In [1]:
from google.colab import drive
drive.mount('/content/gdrive')

Drive already mounted at /content/gdrive; to attempt to forcibly remount, call drive.mount("/content/gdrive", force_remount=True).


In [2]:
import os
# Install java
! apt-get install -y openjdk-8-jdk-headless -qq > /dev/null
os.environ["JAVA_HOME"] = "/usr/lib/jvm/java-8-openjdk-amd64"
os.environ["PATH"] = os.environ["JAVA_HOME"] + "/bin:" + os.environ["PATH"]
! java -version
# Install pyspark
! pip install --ignore-installed -q pyspark==2.4.4
# Install Spark NLP
! pip install --ignore-installed -q spark-nlp==2.4.5 

openjdk version "1.8.0_272"
OpenJDK Runtime Environment (build 1.8.0_272-8u272-b10-0ubuntu1~18.04-b10)
OpenJDK 64-Bit Server VM (build 25.272-b10, mixed mode)


In [3]:
data_dir = os.path.join(os.getcwd(),'gdrive','My Drive','Colab Notebooks','Text_Data')
file_path = os.path.join(data_dir,'sarcasm_headline_dataset.csv')

In [4]:
import sparknlp
spark = sparknlp.start() 

df = spark.read.csv(file_path,inferSchema=True,header=True)
df.printSchema()

root
 |-- HEADLINE: string (nullable = true)
 |-- IS_SARCASTIC: string (nullable = true)



In [5]:
df = df.filter((df["IS_SARCASTIC"] == '0') | (df["IS_SARCASTIC"] == '1'))

In [6]:
from pyspark.sql.functions import * 
from pyspark.sql.types import * 
from pyspark.ml.classification import LogisticRegression
from pyspark.ml.evaluation import *
from pyspark.ml.feature import Word2Vec

In [7]:
from pyspark.ml import Pipeline
from sparknlp.base import DocumentAssembler,Finisher
from sparknlp.annotator import SentenceDetector, Tokenizer, Normalizer, StopWordsCleaner, Lemmatizer

In [8]:
# StringIndexer
from pyspark.ml.feature import StringIndexer
indexer = StringIndexer(inputCol="IS_SARCASTIC", outputCol="label")

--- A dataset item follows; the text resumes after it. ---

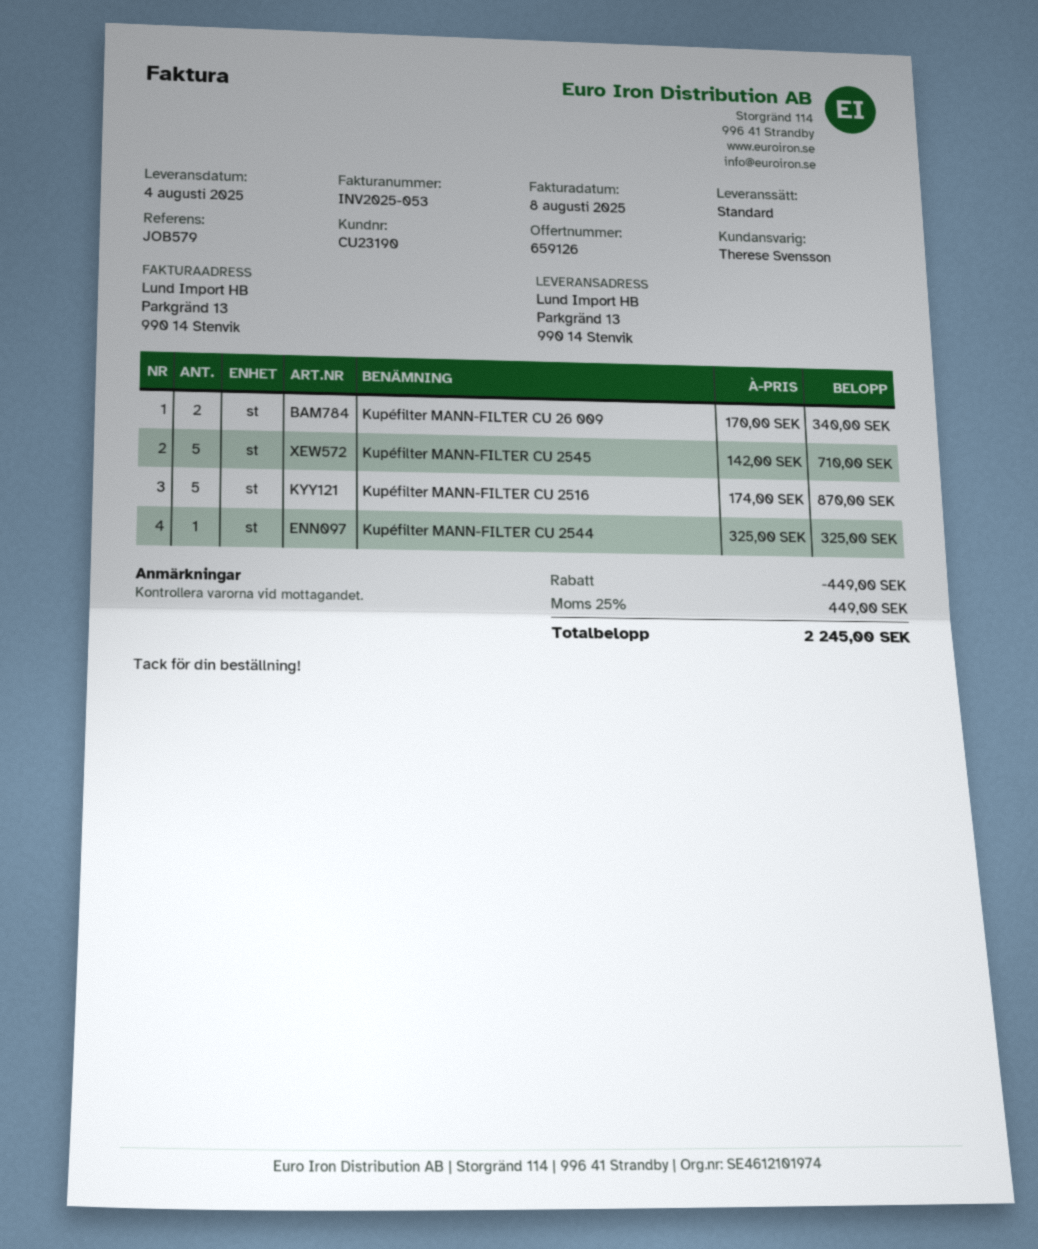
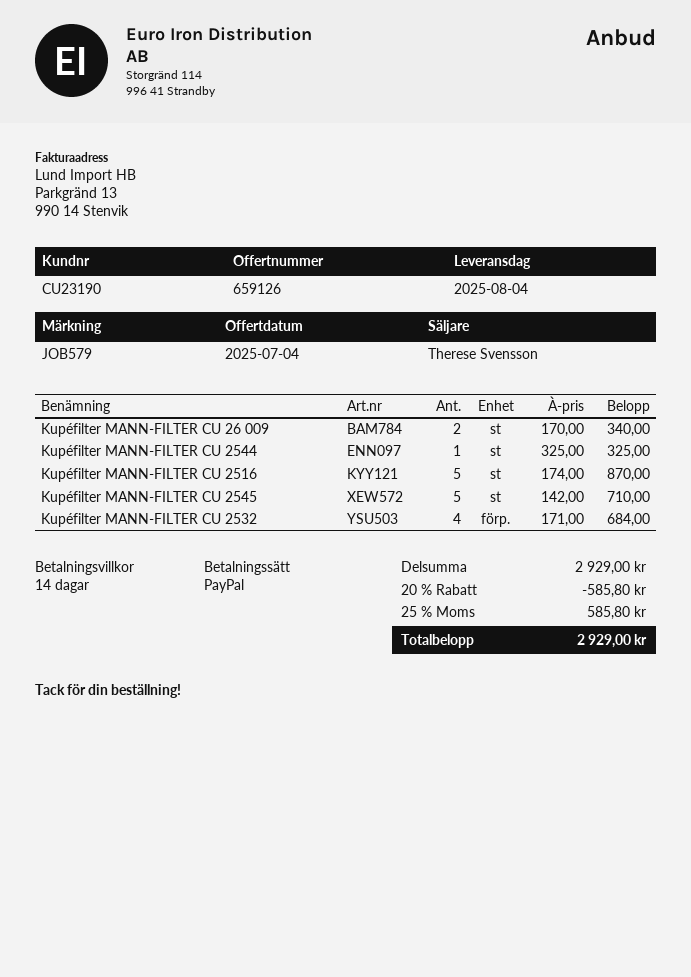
Kupéfilter MANN-FILTER CU 2532: none -> 4 x 171.00 = 684.00
discount: 449.00 -> 585.80
tax: 25% = 449.00 -> 25% = 585.80
total: 2245.00 -> 2929.00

# Get lemmatizer dictionary
!wget -q https://raw.githubusercontent.com/mahavivo/vocabulary/master/lemmas/AntBNC_lemmas_ver_001.txt

In [9]:
#vector_assembler = VectorAssembler().setInputCols(['embeddings']).setOutputCol('features')

In [10]:
docAssembler = DocumentAssembler().setInputCol("HEADLINE") \
                                  .setOutputCol("document") \
                                  .setCleanupMode("shrink_full")

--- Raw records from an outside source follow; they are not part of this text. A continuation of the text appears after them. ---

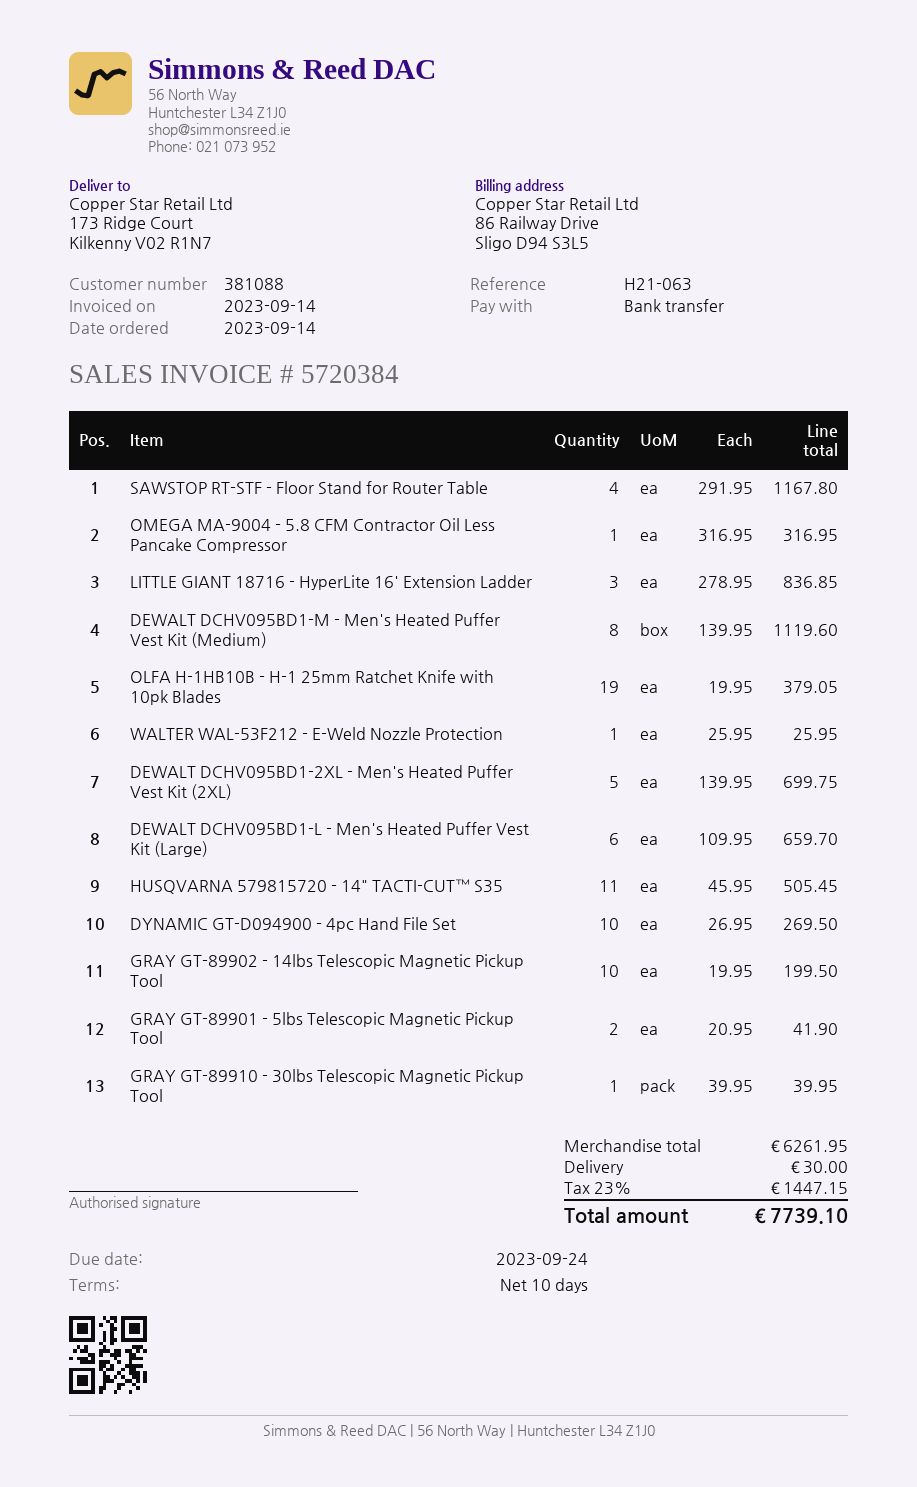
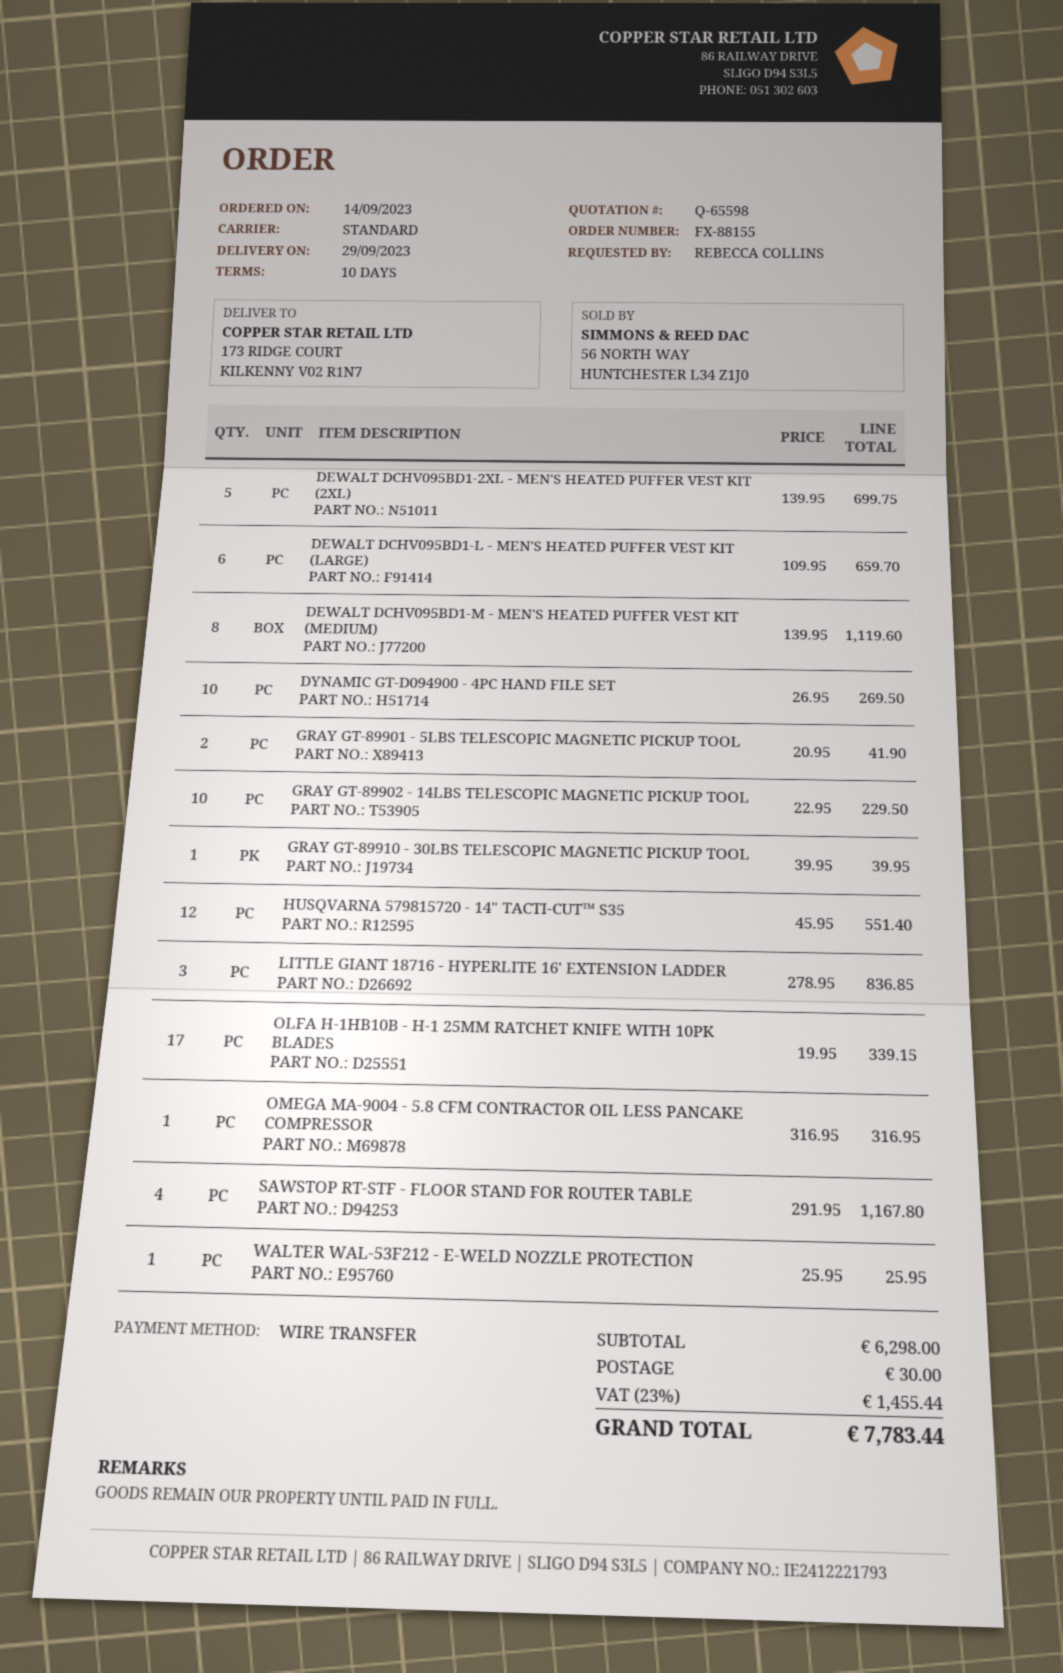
OLFA H-1HB10B - H-1 25mm Ratchet Knife with 10pk Blades: 19 x 19.95 = 379.05 -> 17 x 19.95 = 339.15
HUSQVARNA 579815720 - 14" TACTI-CUT™ S35: 11 x 45.95 = 505.45 -> 12 x 45.95 = 551.40
GRAY GT-89902 - 14lbs Telescopic Magnetic Pickup Tool: 10 x 19.95 = 199.50 -> 10 x 22.95 = 229.50
subtotal: 6261.95 -> 6298.00
tax: 23% = 1447.15 -> 23% = 1455.44
total: 7739.10 -> 7783.44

sentence_detector = SentenceDetector().setInputCols(["document"]).setOutputCol("sentence")

tokenizer = Tokenizer().setInputCols(['sentence']).setOutputCol("tokens")

normalizer = Normalizer().setInputCols(["tokens"]) \
                         .setOutputCol("normalized_tokens") \
                         .setLowercase(True) \
                         .setCleanupPatterns(["[^\w\d\s]"])

remove_stopwords = StopWordsCleaner().setInputCols(["normalized_tokens"]) \
                                    .setOutputCol("clean_tokens") \
                                    .setCaseSensitive(False)

lemmatizer = Lemmatizer().setInputCols(["clean_tokens"]) \
                         .setOutputCol("lemmatized_token") \
                         .setDictionary("./AntBNC_lemmas_ver_001.txt", value_delimiter ="\t", key_delimiter = "->")

finisher = Finisher().setInputCols(["lemmatized_token"]) \
                     .setOutputCols("lemma_bow") \
                     .setIncludeMetadata(False)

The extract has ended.